Humanitaire
L’organisation caritative britannique fait son mea culpa après les révélations sur le recours à des prostituées par des employés en Haïti. Son directeur juge que l’ensemble du secteur humanitaire est exposé

«Nous sommes tellement désolés.» Dix jours après les révélations sur le recours à des prostituées par plusieurs humanitaires déployés en Haïti après le terrible séisme de janvier 2010, l’ONG britannique Oxfam publie de pleines pages de mea culpa dans la presse britannique. La puissante organisation caritative, au centre d’un scandale mondial, reconnaît qu’elle aurait dû être «plus explicite sur le comportement révoltant» de ses anciens employés.
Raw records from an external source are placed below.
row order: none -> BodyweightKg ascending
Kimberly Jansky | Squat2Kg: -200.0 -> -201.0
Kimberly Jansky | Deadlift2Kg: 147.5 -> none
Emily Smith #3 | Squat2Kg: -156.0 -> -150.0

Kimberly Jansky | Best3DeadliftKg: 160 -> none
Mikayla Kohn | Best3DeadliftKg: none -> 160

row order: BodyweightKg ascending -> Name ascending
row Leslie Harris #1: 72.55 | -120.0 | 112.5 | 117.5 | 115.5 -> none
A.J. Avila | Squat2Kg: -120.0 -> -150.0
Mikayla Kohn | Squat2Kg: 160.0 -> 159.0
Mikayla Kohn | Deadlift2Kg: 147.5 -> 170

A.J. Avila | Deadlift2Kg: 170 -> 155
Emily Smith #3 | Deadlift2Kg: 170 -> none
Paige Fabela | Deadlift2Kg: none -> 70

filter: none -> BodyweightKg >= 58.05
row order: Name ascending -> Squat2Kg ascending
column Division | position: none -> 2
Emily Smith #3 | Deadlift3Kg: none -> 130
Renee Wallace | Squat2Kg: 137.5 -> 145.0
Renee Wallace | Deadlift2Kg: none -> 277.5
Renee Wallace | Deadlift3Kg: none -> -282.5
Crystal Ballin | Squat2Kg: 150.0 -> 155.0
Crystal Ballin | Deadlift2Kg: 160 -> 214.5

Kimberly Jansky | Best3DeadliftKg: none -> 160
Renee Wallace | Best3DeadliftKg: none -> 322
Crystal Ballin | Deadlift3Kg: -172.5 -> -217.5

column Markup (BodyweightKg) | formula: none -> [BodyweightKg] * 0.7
Oxfam a finalement rendu publique ce lundi l’enquête interne que l’ONG avait lancée en 2011 après avoir eu vent de pratiques inappropriées dans sa mission en Haïti. Le rapport était resté jusqu’ici strictement confidentiel. L’ONG justifie cette discrétion par la volonté de ne pas mettre en danger ses activités en Haïti. C’était avant le tollé suscité par les révélations du Times il y a dix jours.
Témoins intimidés
Durant l’investigation interne menée par Oxfam, le chef de la mission, le Belge Roland van Hauwermeiren, le seul employé à être nommément identifié dans la version publique du rapport, a reconnu avoir recouru à des prostituées dans sa résidence mise à disposition par son employeur. Plutôt que d’être licencié, le manager a démissionné. Et Oxfam lui a offert une «sortie progressive et digne» en échange de sa collaboration à la poursuite de l’enquête.
Car le recours à des prostituées haïtiennes ne se limitait pas au chef de mission, toujours selon ce rapport. Six autres employés y ont recouru dans les locaux de l’ONG. Plusieurs d’entre eux ont aussi harcelé sexuellement des collègues féminines. Un autre a téléchargé des vidéos pornographiques depuis son ordinateur de fonction. Enfin, trois employés visés ont tenté d’entraver l’enquête en intimidant leurs collègues.
Certains employés réembauchés
Toutes les personnes mises en cause ont été licenciées ou ont dû démissionner. Mais certaines d’entre elles ont retrouvé de l’embauche dans d’autres ONG. Après Oxfam, Roland van Hauwermeiren, aujourd’hui âgé de 68 ans, avait ainsi rejoint l’ONG française Action contre la faim au Bangladesh. Cette dernière a regretté de ne pas avoir été prévenue des antécédents du Belge. Oxfam se défend aujourd’hui d’avoir produit la moindre référence positive pour ses anciens employés en Haïti. L’ONG plaide pour une meilleure collaboration du secteur de l’aide afin d’éviter d’engager des personnes coupables d’abus sexuels.
La semaine dernière, Roland van Hauwermeiren s’était déclaré «honteux». Mais il a minimisé son rôle en affirmant qu’il n’avait pas recouru à des jeunes prostituées, contrairement à ce qu’affirme le rapport d’enquête d’Oxfam. Dans une lettre publiée par des médias belges, il avait seulement reconnu avoir eu des rapports sexuels avec une «femme honorable et mature». Il l’aurait rencontrée après avoir aidé sa sœur, à qui il avait fourni du lait et des couches-culottes.
«Hors de proportion»
Dans une interview au Guardian ce week-end, Mark Goldring, le directeur d’Oxfam entré en fonction en 2013, admettait qu’il avait été briefé sur des «incidents» en Haïti. Il assurait que les contrôles internes et la protection des lanceurs d’alerte ont depuis été renforcés. «Soyons clairs: cela arrive dans chaque organisation d’aide», disait-il, tant la vulnérabilité des populations assistées, comparée au pouvoir des expatriés est un facteur de risque.
Mais le directeur d’Oxfam jugeait que le scandale était «hors de proportion». Et de sous-entendre qu’Oxfam est aussi clouée au pilori pour d’autres raisons. Car l’influente organisation ne se contente pas de venir en aide aux populations démunies à travers le monde mais dénonce notamment les inégalités de plus en plus criantes entre les grandes fortunes et les plus pauvres, ainsi que les «paradis fiscaux», dont la Suisse. Suite à ces révélations haïtiennes, le gouvernement britannique a suspendu ses financements à Oxfam. L’ONG bénéficie aussi du soutien de la Suisse.